═══ Recorded data ═══

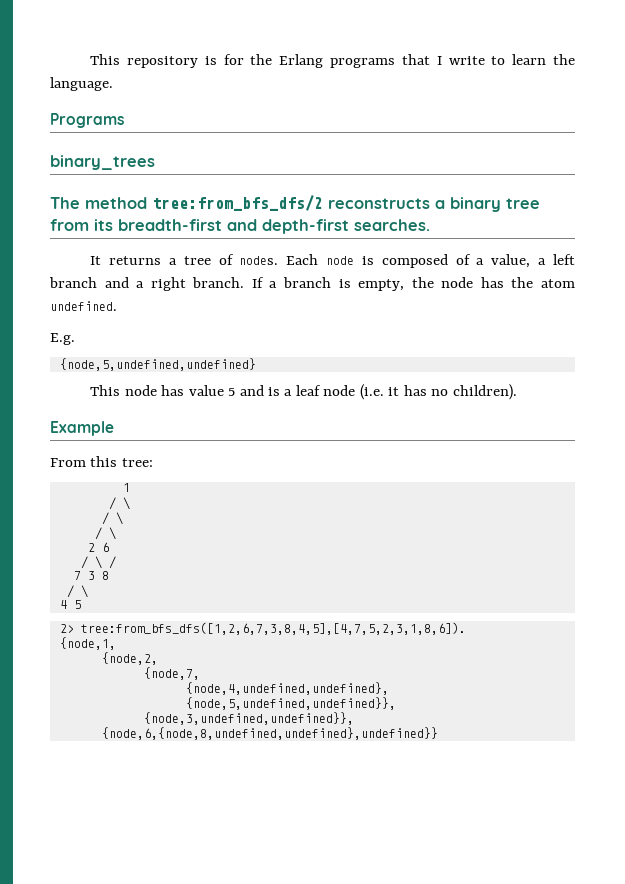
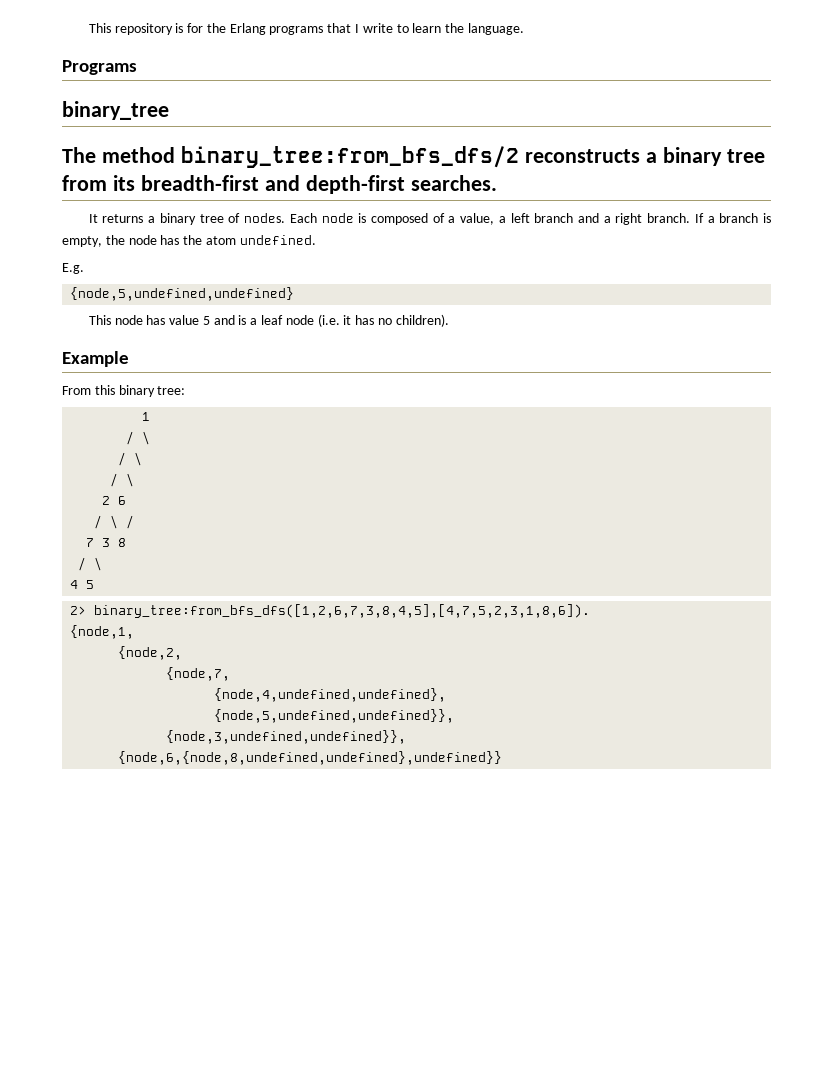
[50,155,155,170] binary_trees -> [62,101,169,120] binary_tree
[152,195,323,211] tree:from_bfs_dfs/2 -> [180,146,519,168] binary_tree:from_bfs_dfs/2
(177, 261) none -> [159,213,196,225] binary
(118, 461) none -> [118,385,155,397] binary
[80,622,466,635] tree:from_bfs_dfs([1,2,6,7,3,8,4,5],[4,7,5,2,3,1,8,6]). -> [94,604,591,618] binary_tree:from_bfs_dfs([1,2,6,7,3,8,4,5],[4,7,5,2,3,1,8,6]).

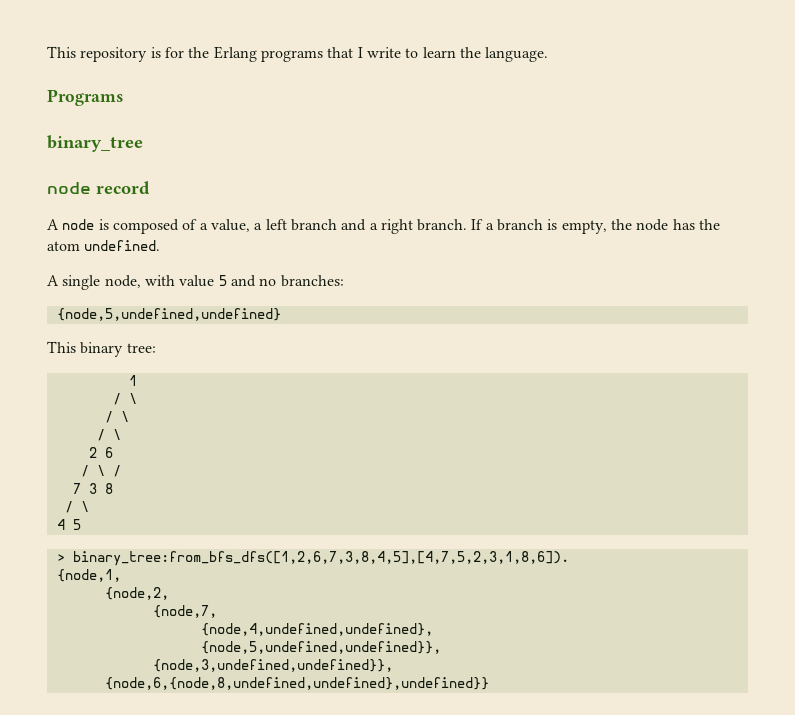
[62,146,765,168] [62,175,497,194] [88,213,317,225] The method binary_tree:from_bfs_dfs/2 reconstructs a binary tree from its breadth-first and depth-first searches. // It returns a binary tree of nodes. Each -> [47,181,150,195] [47,219,59,230] node record // A
[62,263,84,274] [70,287,295,301] [88,314,449,327] [62,351,129,367] [62,385,115,395] E.g. // {node,5,undefined,undefined} // This node has value 5 and is a leaf node (i.e. it has no children). // Example // From this -> [47,275,344,290] [56,308,281,321] [47,341,76,353] A single node, with value 5 and no branches: // {node,5,undefined,undefined} // This
[70,606,87,615] 2> -> [56,554,65,562] >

═══

Your task:
Exclude the pictures and repeat the entries word for word.

Problem solution:
[50,155,155,170] binary_trees -> [62,101,169,120] binary_tree
[152,195,323,211] tree:from_bfs_dfs/2 -> [180,146,519,168] binary_tree:from_bfs_dfs/2
(177, 261) none -> [159,213,196,225] binary
(118, 461) none -> [118,385,155,397] binary
[80,622,466,635] tree:from_bfs_dfs([1,2,6,7,3,8,4,5],[4,7,5,2,3,1,8,6]). -> [94,604,591,618] binary_tree:from_bfs_dfs([1,2,6,7,3,8,4,5],[4,7,5,2,3,1,8,6]).

[62,146,765,168] [62,175,497,194] [88,213,317,225] The method binary_tree:from_bfs_dfs/2 reconstructs a binary tree from its breadth-first and depth-first searches. // It returns a binary tree of nodes. Each -> [47,181,150,195] [47,219,59,230] node record // A
[62,263,84,274] [70,287,295,301] [88,314,449,327] [62,351,129,367] [62,385,115,395] E.g. // {node,5,undefined,undefined} // This node has value 5 and is a leaf node (i.e. it has no children). // Example // From this -> [47,275,344,290] [56,308,281,321] [47,341,76,353] A single node, with value 5 and no branches: // {node,5,undefined,undefined} // This
[70,606,87,615] 2> -> [56,554,65,562] >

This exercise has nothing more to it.